Quels sont, dans ces conditions, les rapports de cette philosophie avec l’orthodoxie ? A ne regarder que les conclusions, qui dévoilent d’ailleurs les intentions profondes de M. Blondel, il n’y a pas dans l'état terminal de sa philosophie de postulation du surnaturel. Si l’on considère la méthode (implication) et les arguments utilisés, il faut avouer que cette postulation reste un danger. En effet, la méthode d’implication souligne inlassablement la continuité foncière de tout le réel et préconise un dynamisme impérieux qui pousse tous les êtres à désirer la satisfaction de leur inachèvement foncier.
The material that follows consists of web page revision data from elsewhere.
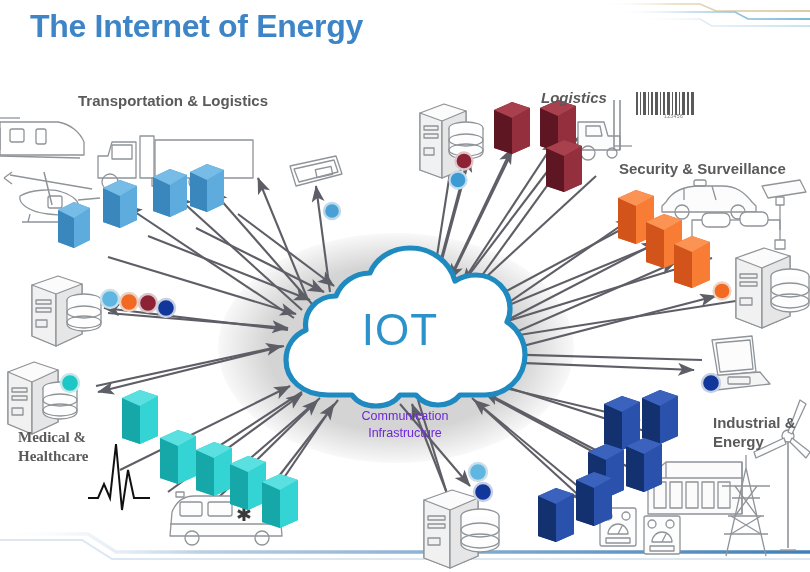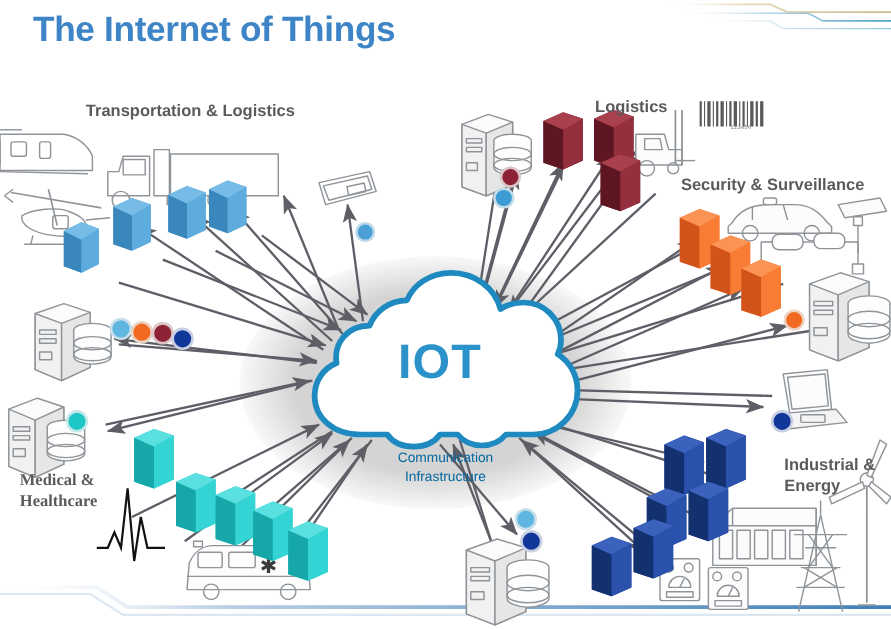--- a/index.html
+++ b/index.html
@@ -18,26 +18,26 @@
     letter-spacing:-0.3px;
     font-family:"Liberation Sans","DejaVu Sans",sans-serif;
   }
   .seclbl{
     position:absolute;color:#5a5a5a;font-weight:bold;
     font-size:15px;line-height:19px;white-space:pre-line;
     font-family:"Liberation Sans","DejaVu Sans",sans-serif;
   }
   .iotword{
     position:absolute;left:330px;top:305px;width:140px;text-align:center;
-    font-size:44px;color:#2b93c9;font-weight:bold;letter-spacing:1px;
+    font-size:44px;color:#2b93c9;font-weight:normal;letter-spacing:1px;
     font-family:"Liberation Sans","DejaVu Sans",sans-serif;
   }
   .cominfra{
     position:absolute;left:315px;top:408px;width:180px;text-align:center;
-    font-size:12.5px;line-height:17px;color:#0369a1;white-space:pre-line;
+    font-size:12.5px;line-height:17px;color:#6d28d9;white-space:pre-line;
     font-family:"Liberation Sans","DejaVu Sans",sans-serif;
   }
   .bclbl{
     position:absolute;left:664px;top:113px;font-size:5px;color:#777;
     letter-spacing:0.4px;
     font-family:"Liberation Sans","DejaVu Sans",sans-serif;
   }
 </style>
 </head>
 <body>
@@ -559,26 +559,26 @@
     <g>
           <path d="M576,480 L594,472 L612,478 L612,518 L594,526 L576,520 Z" fill="#1c3f94"></path>
        <path d="M576,480 L594,488 L594,526 L576,520 Z" fill="#13306f"></path>
        <path d="M594,488 L612,478 L612,518 L594,526 Z" fill="#2a52ad"></path>
        <path d="M576,480 L594,472 L612,478 L594,488 Z" fill="#3b63bd"></path>
         </g>
   </g>
 </svg>
 </div>
 
-<div class="ttl">The Internet of Things</div>
+<div class="ttl">The Internet of Energy</div>
 <div class="iotword">IOT</div>
 <div class="cominfra">Communication
 Infrastructure</div>
 
 <div class="seclbl" style="left:78px;top:91px;">Transportation &amp; Logistics</div>
-<div class="seclbl" style="left:541px;top:88px;">Logistics</div>
+<div class="seclbl" style="left:541px;top:88px;font-style:italic;">Logistics</div>
 <div class="seclbl" style="left:619px;top:159px;">Security &amp; Surveillance</div>
 <div class="seclbl" style="left:690px;top:413px;margin-left:23px;">Industrial &amp;
 Energy</div>
 <div class="seclbl" style="left:18px;top:428px;font-family:Liberation Serif, serif;">Medical &amp;
 Healthcare</div>
 
 <div class="bclbl">123456</div>
 
 </body></html>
De plus, elle dédaigne les distinctions des théologiens sur les divers états de nature pour ne tenir compte que de l'état concret de nature réparée. Il suit de tout cela qu’elle habitue l’esprit à considérer la vision béatifique dans la ligne possible, mais logique de la nature et que, maniée par des intelligences peu averties, elle pourrait avoir de funestes résultats.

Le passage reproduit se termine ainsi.